Sonia Delaunay was special: an innovator, inventor, originator and artisan. She created art and set things in motion. By instinct, she was a passionate proponent of the avant-garde. She created with her husband an unique style that can be understood as a fusion of Cubism and Futurism with very intense colors, called Orphic Cubism. The term Orphism or Orphic Cubism refers to a style of art that grew out of Cubism, creating primarily circular shapes in bright, pure colors. Color became its leitmotif. She erected a scaffolding of new impressions to reach not upward, but inward. A new emotional language that corresponds to the Futurist movement in Italy, the Constructivist in Russia and the Blue Rider in Germany. Sonia Delaunay is the root of modern art. Her works are filled with a transformation of the banal into the animate through color and its intensity. However, although her paintings are colorful, they are far from being "light" or simple. In fact, her concept of depth can be understood as an elevation of color and the seriousness of the subject. On August 22nd in 1949, she wrote down what could be considered as her credo:
"Until the present time, painting has been nothing but colored photography and color has always been used only to describe something. Abstract painting is a first step towards liberation from the old pictorial formula. But the truly new painting will begin only when people understand that color has an independent life of its own, that the infinite combinations of colors have a much more expressive poetry and language than the time- honored methods. It is a mysterious language, in harmony with the vibrations, indeed the life of color. In this field lie new and infinite possibilities.“
In 1964 she became the first living artist to receive a retrospective at the Louvre in Paris. In the same year she met the publisher Jacques Damase, who was considered an outstanding publisher of the most important artists of his time about Chagall, Braque and Picasso. Working together on exhibitions, catalogs, illustrated books, and preparing prints, Damase played a prominent role in promoting Delaunay's public recognition. After he and Delaunay became friends, he was responsible for a large number of valuable and lovingly designed books in limited editions.
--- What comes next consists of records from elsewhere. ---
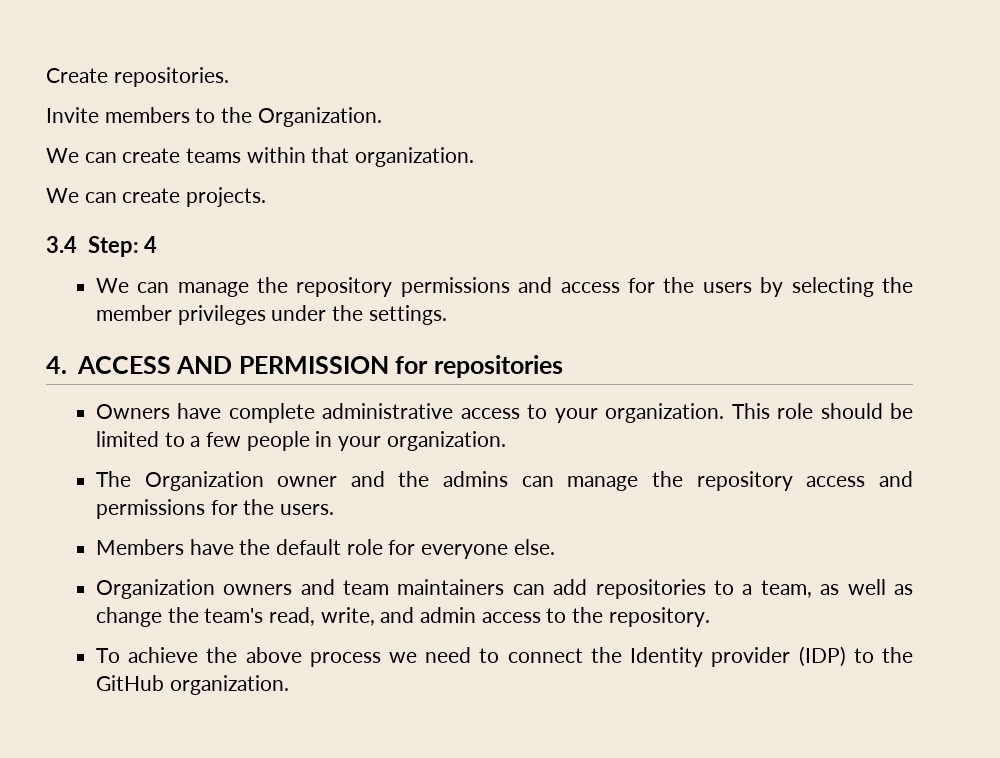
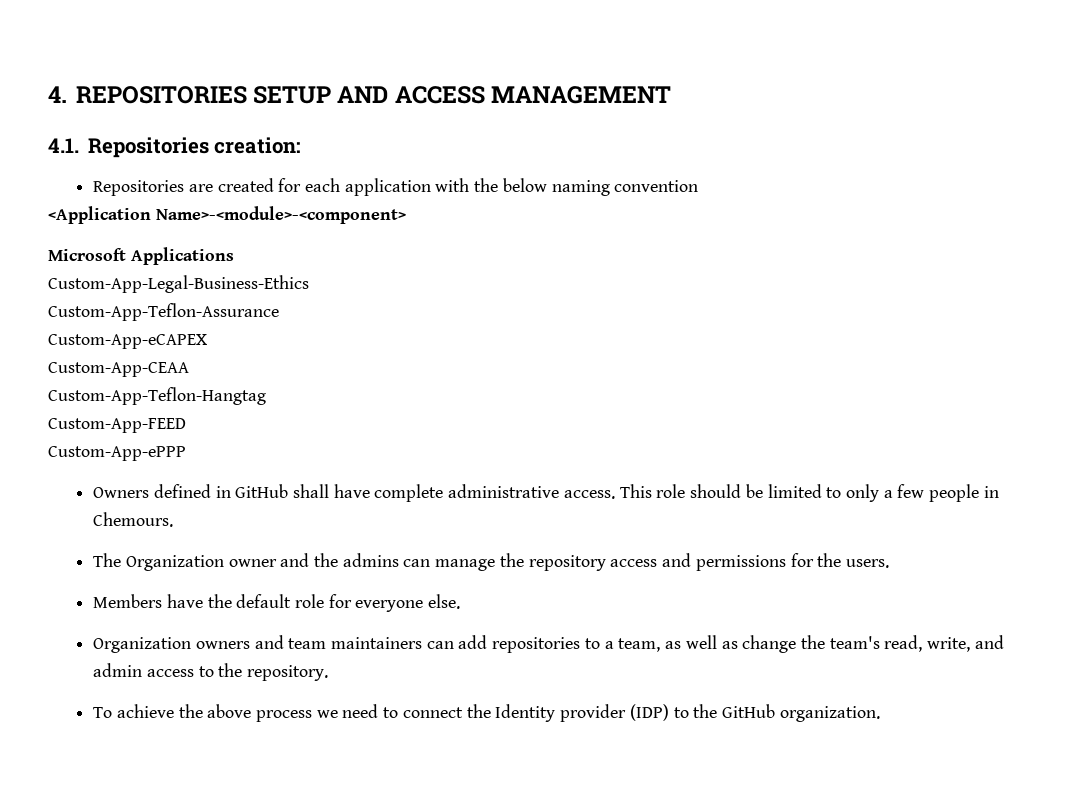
- Create repositories.
- Invite members to the Organization.
- We can create teams within that organization.
- We can create projects.
- 3.4 Step: 4
- We can manage the repository permissions and access for the users by selecting the member privileges under the settings.
- 4. ACCESS AND PERMISSION for repositories
- Owners have complete administrative access to your organization.
+ 4. REPOSITORIES SETUP AND ACCESS MANAGEMENT
+ 4.1. Repositories creation:
+ Repositories are created for each application with the below naming convention
+ <Application Name>-<module>-<component>
+ Microsoft Applications
+ Custom-App-Legal-Business-Ethics
+ Custom-App-Teflon-Assurance
+ Custom-App-eCAPEX
+ Custom-App-CEAA
+ Custom-App-Teflon-Hangtag
+ Custom-App-FEED
+ Custom-App-ePPP
+ Owners defined in GitHub shall have complete administrative access.
- This role should be limited to a few people in your organization.
+ This role should be limited to only a few people in Chemours.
One of the first major exhibitions held after her meeting with Damase was titled L'Expo 1925 and was held at the Musée des Arts Décoratifs in Paris, in 1965. A room was dedicated to Sonia's fabric designs and dresses, showing how defining her influence was in these fields during the 1920s. Thanks to Damase's help, she enjoyed the greatest tribute ever paid to her in 1967: A retrospective of her work at the Musée d'Art Moderne, comprising nearly 200 works. In addition, Sonia Delaunay wrote a work especially for Damase on the occasion of the exhibition at the Maison de la Culture in 1978, organized to celebrate the 30th anniversary of the Jacques Damase Editions. This exhibition was also held at the Centre Pompidou in 1979.
The work Delaunay gave Damase for this was probably the last work she executed.
A year later, Sonia Delaunay died peacefully in her studio on December 05th. Dressed in her floor-length blue velvet gown, which Hubert de Givenchy had designed for her on the occasion of the reception in honor of Queen Elizabeth II in Versailles, she was buried in the small cemetery of Gambais, right next to her husband's grave, which she had visited every year on the anniversary of his death.